Skill1.8k repo starsupdated 5d ago

system-design

The system-design skill provides a structured four-step framework for architecting distributed systems, covering requirements clarification, high-level design proposals, deep dives into critical components, and tradeoff analysis. Use it when designing new services, preparing for system design interviews, estimating capacity for scaling challenges, or choosing between architectural patterns like microservices versus monoliths for high-availability systems.

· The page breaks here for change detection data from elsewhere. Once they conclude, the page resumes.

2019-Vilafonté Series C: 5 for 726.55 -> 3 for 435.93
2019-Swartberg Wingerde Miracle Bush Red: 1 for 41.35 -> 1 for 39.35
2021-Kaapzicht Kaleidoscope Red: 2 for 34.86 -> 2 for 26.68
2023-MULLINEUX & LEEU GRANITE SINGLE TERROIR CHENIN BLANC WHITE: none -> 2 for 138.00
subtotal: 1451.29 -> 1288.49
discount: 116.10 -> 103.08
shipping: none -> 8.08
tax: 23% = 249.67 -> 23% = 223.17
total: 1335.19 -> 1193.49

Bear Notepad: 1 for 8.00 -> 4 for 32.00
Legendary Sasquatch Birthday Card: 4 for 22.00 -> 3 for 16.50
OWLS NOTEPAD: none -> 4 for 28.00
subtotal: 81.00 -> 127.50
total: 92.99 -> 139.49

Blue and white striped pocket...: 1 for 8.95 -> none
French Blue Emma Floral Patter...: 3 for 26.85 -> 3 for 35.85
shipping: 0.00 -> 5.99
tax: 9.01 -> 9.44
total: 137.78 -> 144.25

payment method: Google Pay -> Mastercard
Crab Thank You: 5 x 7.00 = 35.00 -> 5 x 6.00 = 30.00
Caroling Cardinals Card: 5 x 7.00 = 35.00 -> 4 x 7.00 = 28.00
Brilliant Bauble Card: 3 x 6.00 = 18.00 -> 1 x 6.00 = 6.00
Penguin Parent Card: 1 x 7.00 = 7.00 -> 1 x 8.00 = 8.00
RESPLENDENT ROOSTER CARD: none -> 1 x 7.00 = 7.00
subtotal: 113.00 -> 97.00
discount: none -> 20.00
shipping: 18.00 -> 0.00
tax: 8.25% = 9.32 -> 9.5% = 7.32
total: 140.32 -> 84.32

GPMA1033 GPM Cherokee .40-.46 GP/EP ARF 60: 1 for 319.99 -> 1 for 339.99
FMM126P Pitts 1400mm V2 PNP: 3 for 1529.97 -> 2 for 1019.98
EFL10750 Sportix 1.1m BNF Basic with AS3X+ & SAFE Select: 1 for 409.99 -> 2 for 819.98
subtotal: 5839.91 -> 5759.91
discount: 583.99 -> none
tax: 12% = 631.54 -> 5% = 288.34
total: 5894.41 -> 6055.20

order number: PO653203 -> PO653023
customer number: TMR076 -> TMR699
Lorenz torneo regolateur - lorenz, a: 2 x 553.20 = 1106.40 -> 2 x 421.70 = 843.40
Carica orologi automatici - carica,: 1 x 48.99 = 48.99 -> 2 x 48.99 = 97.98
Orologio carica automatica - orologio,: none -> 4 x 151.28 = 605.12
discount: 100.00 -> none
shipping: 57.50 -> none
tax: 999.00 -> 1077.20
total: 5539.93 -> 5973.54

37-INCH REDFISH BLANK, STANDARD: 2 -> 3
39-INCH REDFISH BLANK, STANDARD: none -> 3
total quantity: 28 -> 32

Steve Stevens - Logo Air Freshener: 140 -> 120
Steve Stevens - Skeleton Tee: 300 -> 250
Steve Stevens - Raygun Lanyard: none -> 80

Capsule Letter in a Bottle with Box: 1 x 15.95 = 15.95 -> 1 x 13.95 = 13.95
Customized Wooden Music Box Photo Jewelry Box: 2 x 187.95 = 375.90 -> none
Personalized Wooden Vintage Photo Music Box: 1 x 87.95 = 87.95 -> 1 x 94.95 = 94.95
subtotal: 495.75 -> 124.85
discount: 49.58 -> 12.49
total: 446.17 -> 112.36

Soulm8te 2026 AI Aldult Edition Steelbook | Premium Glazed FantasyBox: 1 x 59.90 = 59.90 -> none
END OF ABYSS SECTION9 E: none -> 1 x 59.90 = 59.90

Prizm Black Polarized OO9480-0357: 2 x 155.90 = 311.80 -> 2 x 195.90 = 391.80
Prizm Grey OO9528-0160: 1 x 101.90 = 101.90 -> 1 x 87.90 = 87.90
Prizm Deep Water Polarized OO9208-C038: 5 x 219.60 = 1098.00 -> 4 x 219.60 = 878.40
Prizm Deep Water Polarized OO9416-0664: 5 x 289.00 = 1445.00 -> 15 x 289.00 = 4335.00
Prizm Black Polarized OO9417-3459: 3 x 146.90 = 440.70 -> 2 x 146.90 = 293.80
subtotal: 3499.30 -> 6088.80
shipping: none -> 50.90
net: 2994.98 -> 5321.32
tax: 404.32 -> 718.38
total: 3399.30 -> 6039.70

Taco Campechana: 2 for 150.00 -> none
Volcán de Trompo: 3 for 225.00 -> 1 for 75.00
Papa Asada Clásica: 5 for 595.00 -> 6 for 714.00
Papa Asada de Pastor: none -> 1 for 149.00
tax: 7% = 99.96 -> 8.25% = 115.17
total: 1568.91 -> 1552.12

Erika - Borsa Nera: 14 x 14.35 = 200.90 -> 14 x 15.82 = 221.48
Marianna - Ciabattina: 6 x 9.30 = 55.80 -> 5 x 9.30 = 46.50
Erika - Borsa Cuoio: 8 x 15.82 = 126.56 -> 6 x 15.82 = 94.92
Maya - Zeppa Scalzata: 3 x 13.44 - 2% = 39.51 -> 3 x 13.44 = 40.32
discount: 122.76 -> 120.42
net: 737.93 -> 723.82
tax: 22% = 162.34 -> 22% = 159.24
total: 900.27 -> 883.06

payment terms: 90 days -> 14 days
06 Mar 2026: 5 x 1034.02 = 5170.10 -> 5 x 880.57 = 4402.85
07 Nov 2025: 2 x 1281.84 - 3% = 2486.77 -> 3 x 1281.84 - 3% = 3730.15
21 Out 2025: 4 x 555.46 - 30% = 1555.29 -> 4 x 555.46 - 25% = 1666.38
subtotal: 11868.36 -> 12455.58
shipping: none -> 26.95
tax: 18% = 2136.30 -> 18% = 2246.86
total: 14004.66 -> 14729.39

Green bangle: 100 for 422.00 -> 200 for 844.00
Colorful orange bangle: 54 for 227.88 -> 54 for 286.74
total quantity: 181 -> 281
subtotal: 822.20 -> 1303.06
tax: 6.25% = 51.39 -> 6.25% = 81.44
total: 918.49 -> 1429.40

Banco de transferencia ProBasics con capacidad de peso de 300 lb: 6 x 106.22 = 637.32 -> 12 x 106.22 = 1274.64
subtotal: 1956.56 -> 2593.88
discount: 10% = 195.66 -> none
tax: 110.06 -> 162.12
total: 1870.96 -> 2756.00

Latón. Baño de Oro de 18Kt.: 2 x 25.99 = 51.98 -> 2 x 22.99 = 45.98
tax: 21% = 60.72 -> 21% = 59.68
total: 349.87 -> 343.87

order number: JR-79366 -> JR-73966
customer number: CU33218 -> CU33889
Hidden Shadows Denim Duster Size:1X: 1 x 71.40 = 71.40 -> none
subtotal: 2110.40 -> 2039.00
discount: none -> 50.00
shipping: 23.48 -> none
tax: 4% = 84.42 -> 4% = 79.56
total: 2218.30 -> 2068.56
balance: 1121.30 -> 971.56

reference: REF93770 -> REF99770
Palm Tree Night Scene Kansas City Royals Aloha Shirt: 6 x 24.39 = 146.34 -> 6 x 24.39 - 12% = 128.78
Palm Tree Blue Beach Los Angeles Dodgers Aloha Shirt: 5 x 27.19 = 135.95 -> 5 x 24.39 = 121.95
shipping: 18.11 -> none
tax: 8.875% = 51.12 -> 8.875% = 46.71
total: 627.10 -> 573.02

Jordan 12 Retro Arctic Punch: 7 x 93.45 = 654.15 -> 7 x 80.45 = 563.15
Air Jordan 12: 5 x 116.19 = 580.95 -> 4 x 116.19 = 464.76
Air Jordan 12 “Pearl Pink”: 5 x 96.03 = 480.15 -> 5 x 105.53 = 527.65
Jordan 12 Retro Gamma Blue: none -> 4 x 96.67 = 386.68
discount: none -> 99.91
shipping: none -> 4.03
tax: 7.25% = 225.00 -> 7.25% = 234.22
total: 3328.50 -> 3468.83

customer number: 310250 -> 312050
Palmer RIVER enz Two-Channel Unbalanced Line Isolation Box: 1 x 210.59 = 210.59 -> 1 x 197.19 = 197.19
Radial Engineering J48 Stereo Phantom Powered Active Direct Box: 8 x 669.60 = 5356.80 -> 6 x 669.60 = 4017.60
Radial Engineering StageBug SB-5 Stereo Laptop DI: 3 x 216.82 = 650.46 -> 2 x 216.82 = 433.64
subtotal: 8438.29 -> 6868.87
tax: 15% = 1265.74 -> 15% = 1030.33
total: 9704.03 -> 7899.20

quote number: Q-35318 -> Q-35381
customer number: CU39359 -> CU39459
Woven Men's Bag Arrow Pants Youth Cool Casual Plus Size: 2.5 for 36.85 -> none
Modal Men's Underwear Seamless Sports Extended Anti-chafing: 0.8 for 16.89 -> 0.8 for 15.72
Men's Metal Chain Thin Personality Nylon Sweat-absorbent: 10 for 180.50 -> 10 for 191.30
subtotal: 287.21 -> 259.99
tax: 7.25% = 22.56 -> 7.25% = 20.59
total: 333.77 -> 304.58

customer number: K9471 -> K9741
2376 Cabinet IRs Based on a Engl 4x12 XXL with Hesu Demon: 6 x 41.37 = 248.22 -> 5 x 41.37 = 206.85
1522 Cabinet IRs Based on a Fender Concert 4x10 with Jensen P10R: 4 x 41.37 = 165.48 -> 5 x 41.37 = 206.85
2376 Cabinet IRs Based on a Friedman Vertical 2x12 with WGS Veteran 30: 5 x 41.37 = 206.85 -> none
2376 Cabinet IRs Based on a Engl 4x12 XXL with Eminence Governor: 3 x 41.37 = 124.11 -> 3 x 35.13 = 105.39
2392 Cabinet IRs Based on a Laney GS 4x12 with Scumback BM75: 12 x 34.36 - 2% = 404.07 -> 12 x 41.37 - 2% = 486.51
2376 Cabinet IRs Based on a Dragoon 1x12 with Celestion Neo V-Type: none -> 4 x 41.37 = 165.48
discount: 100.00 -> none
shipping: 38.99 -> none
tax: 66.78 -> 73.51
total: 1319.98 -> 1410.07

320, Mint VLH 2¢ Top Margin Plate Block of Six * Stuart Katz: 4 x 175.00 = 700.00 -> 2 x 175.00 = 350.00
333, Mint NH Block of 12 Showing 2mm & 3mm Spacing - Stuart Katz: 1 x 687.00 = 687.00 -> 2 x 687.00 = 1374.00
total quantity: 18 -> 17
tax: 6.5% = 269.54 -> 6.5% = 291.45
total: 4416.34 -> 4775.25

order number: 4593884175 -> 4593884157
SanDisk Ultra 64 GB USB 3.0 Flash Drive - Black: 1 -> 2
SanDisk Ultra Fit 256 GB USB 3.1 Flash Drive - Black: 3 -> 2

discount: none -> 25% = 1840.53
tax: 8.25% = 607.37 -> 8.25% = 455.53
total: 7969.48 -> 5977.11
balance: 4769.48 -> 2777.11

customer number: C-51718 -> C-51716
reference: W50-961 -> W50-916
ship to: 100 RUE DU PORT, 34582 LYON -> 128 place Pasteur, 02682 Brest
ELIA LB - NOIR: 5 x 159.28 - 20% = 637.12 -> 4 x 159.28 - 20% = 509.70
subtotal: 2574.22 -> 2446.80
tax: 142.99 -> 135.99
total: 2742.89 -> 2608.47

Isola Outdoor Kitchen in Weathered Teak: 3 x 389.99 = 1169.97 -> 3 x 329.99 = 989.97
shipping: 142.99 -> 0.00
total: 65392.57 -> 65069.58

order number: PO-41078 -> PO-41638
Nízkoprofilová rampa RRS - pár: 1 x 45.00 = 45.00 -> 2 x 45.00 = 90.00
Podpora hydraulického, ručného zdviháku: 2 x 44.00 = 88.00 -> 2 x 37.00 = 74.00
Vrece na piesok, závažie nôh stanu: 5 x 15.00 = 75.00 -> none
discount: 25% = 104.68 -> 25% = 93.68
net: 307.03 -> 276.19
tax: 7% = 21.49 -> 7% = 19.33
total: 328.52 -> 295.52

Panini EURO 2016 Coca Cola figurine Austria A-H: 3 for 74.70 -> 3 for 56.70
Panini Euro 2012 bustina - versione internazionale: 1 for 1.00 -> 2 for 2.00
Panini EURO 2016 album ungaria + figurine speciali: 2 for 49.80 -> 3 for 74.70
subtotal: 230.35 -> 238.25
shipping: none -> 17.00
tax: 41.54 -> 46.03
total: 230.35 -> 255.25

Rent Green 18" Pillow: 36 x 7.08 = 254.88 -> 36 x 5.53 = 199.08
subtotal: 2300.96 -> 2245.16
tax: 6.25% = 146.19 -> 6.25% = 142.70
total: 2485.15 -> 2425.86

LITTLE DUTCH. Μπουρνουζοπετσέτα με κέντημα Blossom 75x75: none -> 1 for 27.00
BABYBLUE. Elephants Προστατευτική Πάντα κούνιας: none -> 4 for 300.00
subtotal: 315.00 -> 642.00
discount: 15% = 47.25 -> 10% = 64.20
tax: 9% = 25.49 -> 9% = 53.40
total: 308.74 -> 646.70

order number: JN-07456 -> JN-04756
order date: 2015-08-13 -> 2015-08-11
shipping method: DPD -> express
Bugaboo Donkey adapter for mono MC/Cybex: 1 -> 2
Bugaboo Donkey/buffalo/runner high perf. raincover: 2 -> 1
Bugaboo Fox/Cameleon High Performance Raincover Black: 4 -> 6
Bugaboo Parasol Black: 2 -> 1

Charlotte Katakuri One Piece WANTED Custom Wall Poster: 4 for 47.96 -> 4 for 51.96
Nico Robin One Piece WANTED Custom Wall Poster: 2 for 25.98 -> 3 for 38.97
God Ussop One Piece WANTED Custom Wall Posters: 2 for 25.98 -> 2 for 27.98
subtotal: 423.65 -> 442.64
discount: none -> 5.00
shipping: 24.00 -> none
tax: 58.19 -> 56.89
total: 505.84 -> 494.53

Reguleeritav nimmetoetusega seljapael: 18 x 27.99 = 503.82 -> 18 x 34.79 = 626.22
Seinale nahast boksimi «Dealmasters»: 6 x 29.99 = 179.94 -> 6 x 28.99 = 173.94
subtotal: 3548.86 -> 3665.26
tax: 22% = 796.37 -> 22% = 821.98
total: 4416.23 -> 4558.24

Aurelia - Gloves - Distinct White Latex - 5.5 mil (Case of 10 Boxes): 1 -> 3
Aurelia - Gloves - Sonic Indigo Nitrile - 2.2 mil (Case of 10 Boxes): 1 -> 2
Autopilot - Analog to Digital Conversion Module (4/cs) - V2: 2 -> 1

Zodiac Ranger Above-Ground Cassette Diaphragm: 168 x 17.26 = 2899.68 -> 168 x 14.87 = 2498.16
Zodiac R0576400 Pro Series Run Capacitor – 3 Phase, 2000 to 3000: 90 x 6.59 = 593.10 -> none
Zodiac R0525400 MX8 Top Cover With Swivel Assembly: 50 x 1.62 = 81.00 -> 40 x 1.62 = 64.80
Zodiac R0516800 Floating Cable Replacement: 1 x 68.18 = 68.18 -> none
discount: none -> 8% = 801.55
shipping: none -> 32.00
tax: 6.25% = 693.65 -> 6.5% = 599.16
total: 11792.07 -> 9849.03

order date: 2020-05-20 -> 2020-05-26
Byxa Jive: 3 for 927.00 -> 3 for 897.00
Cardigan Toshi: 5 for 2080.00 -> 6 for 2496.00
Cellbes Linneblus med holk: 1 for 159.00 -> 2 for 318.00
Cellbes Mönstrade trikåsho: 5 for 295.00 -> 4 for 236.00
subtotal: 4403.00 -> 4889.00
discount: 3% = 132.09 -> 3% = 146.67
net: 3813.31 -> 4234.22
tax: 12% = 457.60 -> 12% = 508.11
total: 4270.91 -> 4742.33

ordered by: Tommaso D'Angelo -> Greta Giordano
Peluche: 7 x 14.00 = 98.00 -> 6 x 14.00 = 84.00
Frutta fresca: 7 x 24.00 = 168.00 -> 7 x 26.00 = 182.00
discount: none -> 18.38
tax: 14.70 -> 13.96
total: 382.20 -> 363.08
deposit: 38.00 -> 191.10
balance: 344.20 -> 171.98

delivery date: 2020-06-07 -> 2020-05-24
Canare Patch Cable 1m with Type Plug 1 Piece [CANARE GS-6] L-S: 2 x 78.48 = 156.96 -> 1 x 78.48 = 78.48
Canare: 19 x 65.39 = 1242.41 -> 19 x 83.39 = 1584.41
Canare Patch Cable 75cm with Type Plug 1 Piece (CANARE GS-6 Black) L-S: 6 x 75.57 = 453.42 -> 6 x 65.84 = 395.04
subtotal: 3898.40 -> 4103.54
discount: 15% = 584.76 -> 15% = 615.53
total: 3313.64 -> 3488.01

View source Repository: skills

Install in Claude Code

Copy

git clone --depth 1 https://github.com/wondelai/skills /tmp/system-design && cp -r /tmp/system-design/system-design ~/.claude/skills/system-design

Then start a new Claude Code session; the skill loads automatically.

Definition

SKILL.md

# System Design Framework

A structured approach to designing large-scale distributed systems. Apply these principles when architecting new services, reviewing designs, estimating capacity, or preparing for system design discussions.

## Core Principle

**Start with requirements, not solutions.** Jumping to architecture before understanding constraints produces over- or under-engineered systems. Scalable systems are assembled from well-understood building blocks (load balancers, caches, queues, databases, CDNs) — the skill lies in choosing the right blocks, sizing them with estimates, and owning the tradeoffs each choice introduces.

## Scoring

**Goal: 10/10.** Rate any system design 0-10: a 10/10 states requirements explicitly, includes back-of-the-envelope estimates, uses appropriate building blocks, addresses scaling and reliability, and acknowledges tradeoffs. Always state the current score and the specific improvements needed to reach 10/10.

## The System Design Framework

Six areas for building reliable, scalable distributed systems:

### 1. The Four-Step Process

**Core concept:** Every design follows four stages: (1) understand the problem and establish scope, (2) propose a high-level design and get buy-in, (3) dive deep into critical components, (4) wrap up with tradeoffs and future improvements.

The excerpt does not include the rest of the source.